*SOURCE INFORMATION*.
Segment Open

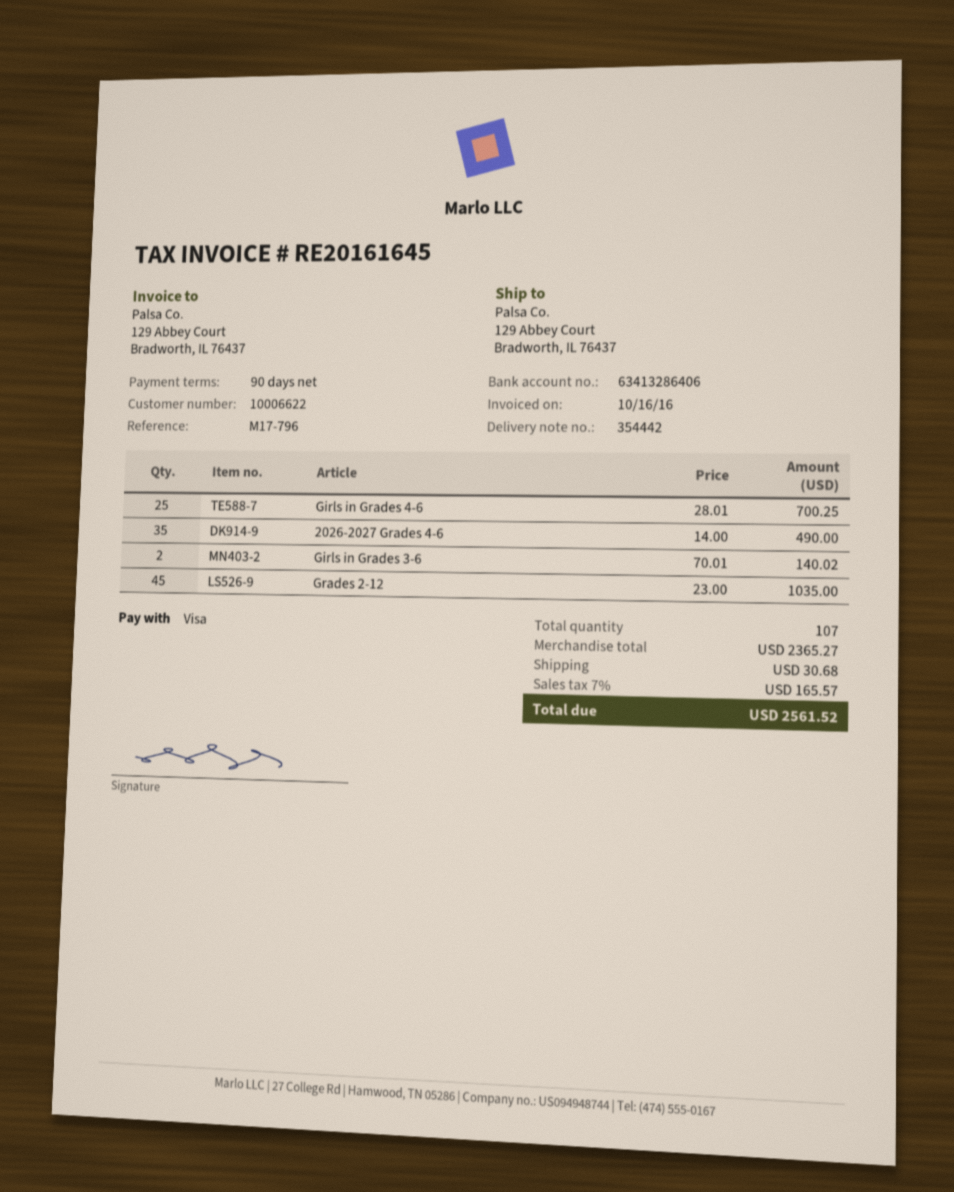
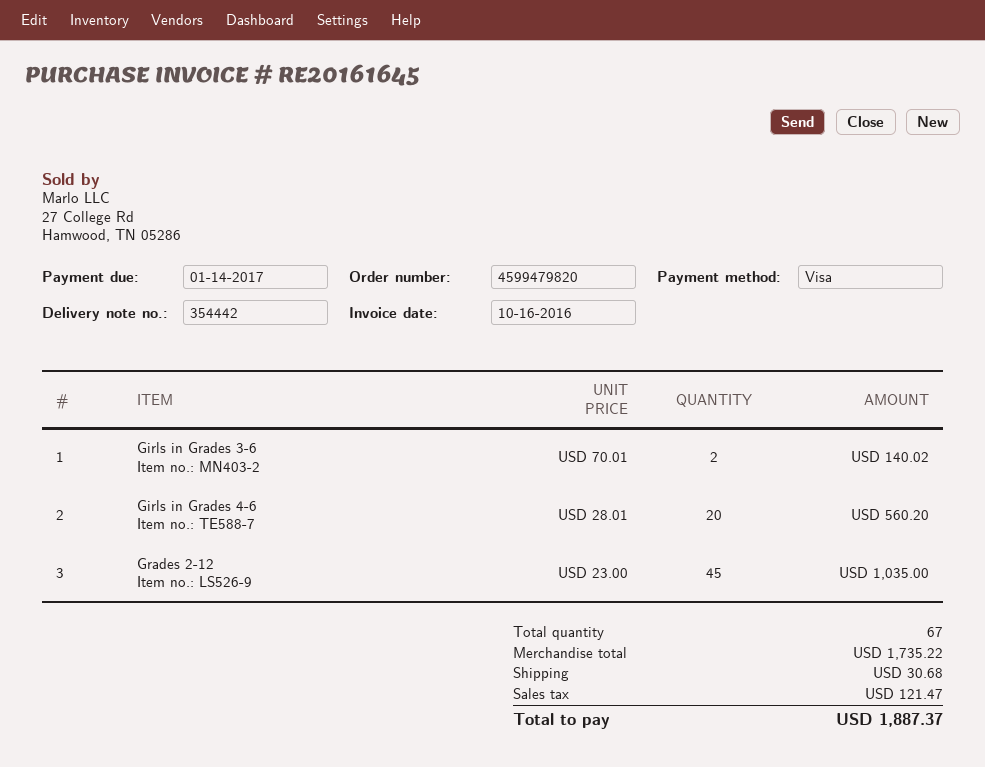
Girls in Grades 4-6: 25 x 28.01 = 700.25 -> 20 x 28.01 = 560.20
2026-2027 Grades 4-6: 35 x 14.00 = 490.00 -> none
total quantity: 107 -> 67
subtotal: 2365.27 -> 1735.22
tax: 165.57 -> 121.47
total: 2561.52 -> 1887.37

Segment Closed

*DIRECTIONS*. Return, from the data, each line where the string "Grades" occurs.

*EXERCISE OUTPUT*.
Girls in Grades 4-6: 25 x 28.01 = 700.25 -> 20 x 28.01 = 560.20
2026-2027 Grades 4-6: 35 x 14.00 = 490.00 -> none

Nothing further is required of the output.